**ASSIGNMENT:**
Although the listing contains pictures, reproduce only its text, exactly as written.

[[ RECORD EXCERPTS, beginning ]]

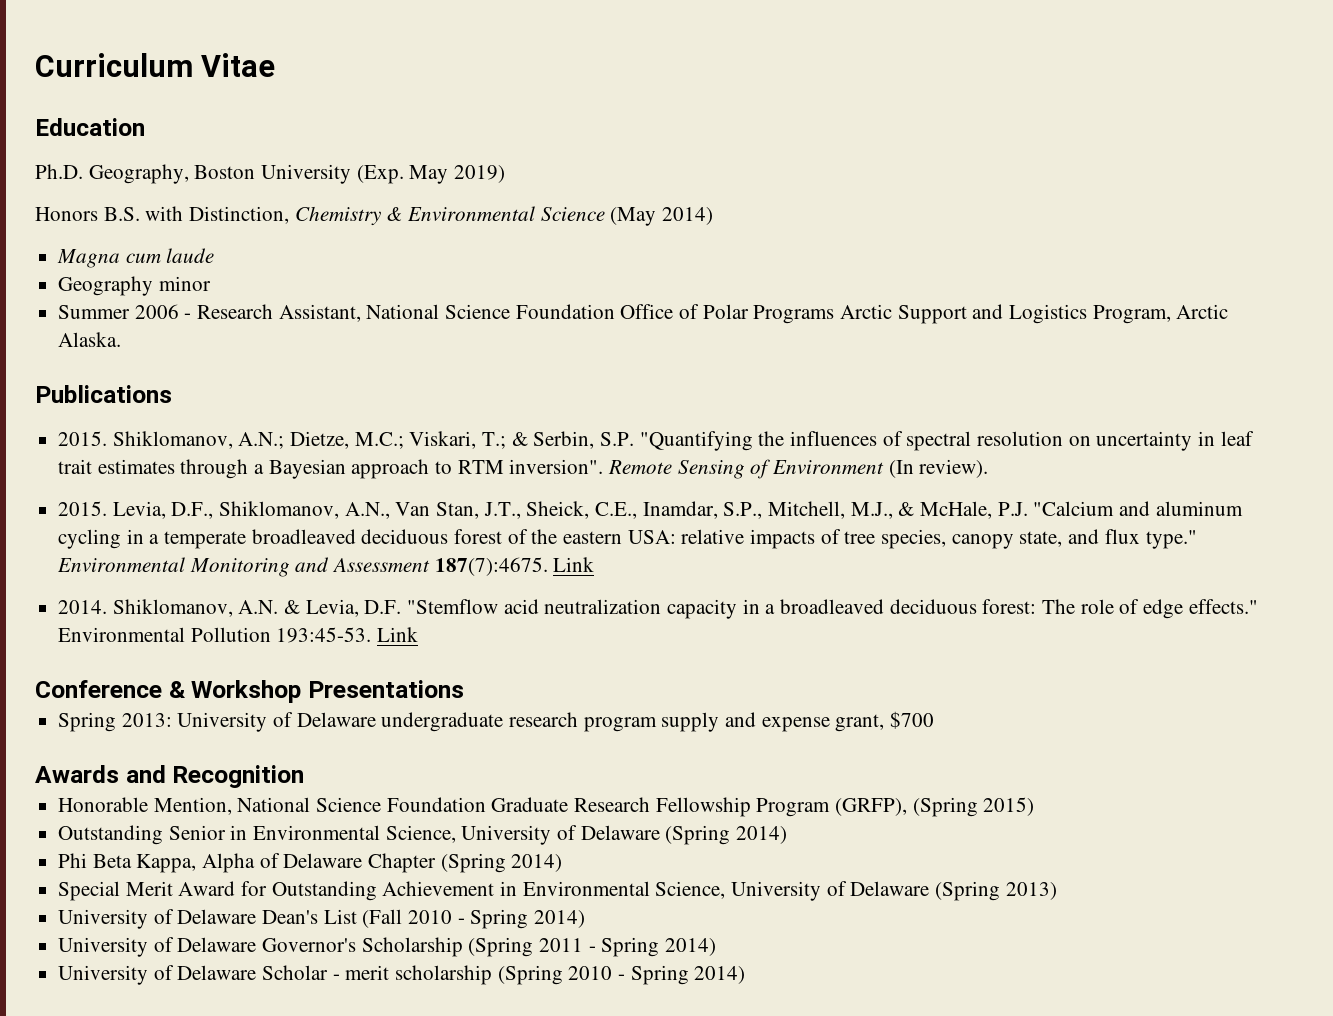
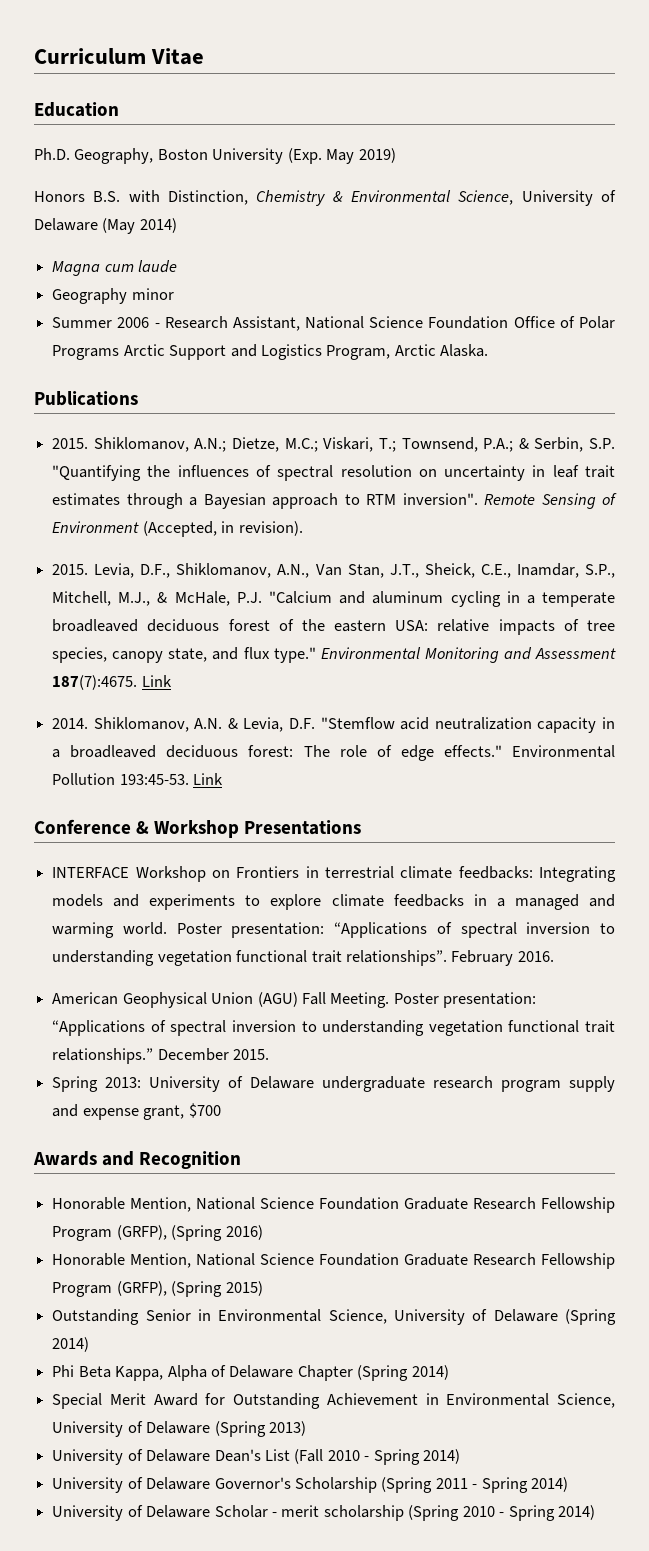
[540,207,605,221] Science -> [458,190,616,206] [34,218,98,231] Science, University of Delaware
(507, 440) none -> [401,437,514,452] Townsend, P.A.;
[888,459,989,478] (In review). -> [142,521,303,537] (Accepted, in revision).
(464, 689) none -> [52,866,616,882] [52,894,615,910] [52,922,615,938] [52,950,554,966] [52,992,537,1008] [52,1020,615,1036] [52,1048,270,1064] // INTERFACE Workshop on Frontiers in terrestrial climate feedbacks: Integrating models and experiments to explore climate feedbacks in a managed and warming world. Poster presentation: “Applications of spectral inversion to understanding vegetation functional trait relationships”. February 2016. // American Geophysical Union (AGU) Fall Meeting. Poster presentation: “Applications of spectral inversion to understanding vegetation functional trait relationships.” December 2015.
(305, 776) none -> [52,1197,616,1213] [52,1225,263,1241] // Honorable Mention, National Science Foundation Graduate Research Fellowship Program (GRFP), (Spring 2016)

[[ RECORD EXCERPTS, end ]]

**WRITTEN REPLY:**
[540,207,605,221] Science -> [458,190,616,206] [34,218,98,231] Science, University of Delaware
(507, 440) none -> [401,437,514,452] Townsend, P.A.;
[888,459,989,478] (In review). -> [142,521,303,537] (Accepted, in revision).
(464, 689) none -> [52,866,616,882] [52,894,615,910] [52,922,615,938] [52,950,554,966] [52,992,537,1008] [52,1020,615,1036] [52,1048,270,1064] // INTERFACE Workshop on Frontiers in terrestrial climate feedbacks: Integrating models and experiments to explore climate feedbacks in a managed and warming world. Poster presentation: “Applications of spectral inversion to understanding vegetation functional trait relationships”. February 2016. // American Geophysical Union (AGU) Fall Meeting. Poster presentation: “Applications of spectral inversion to understanding vegetation functional trait relationships.” December 2015.
(305, 776) none -> [52,1197,616,1213] [52,1225,263,1241] // Honorable Mention, National Science Foundation Graduate Research Fellowship Program (GRFP), (Spring 2016)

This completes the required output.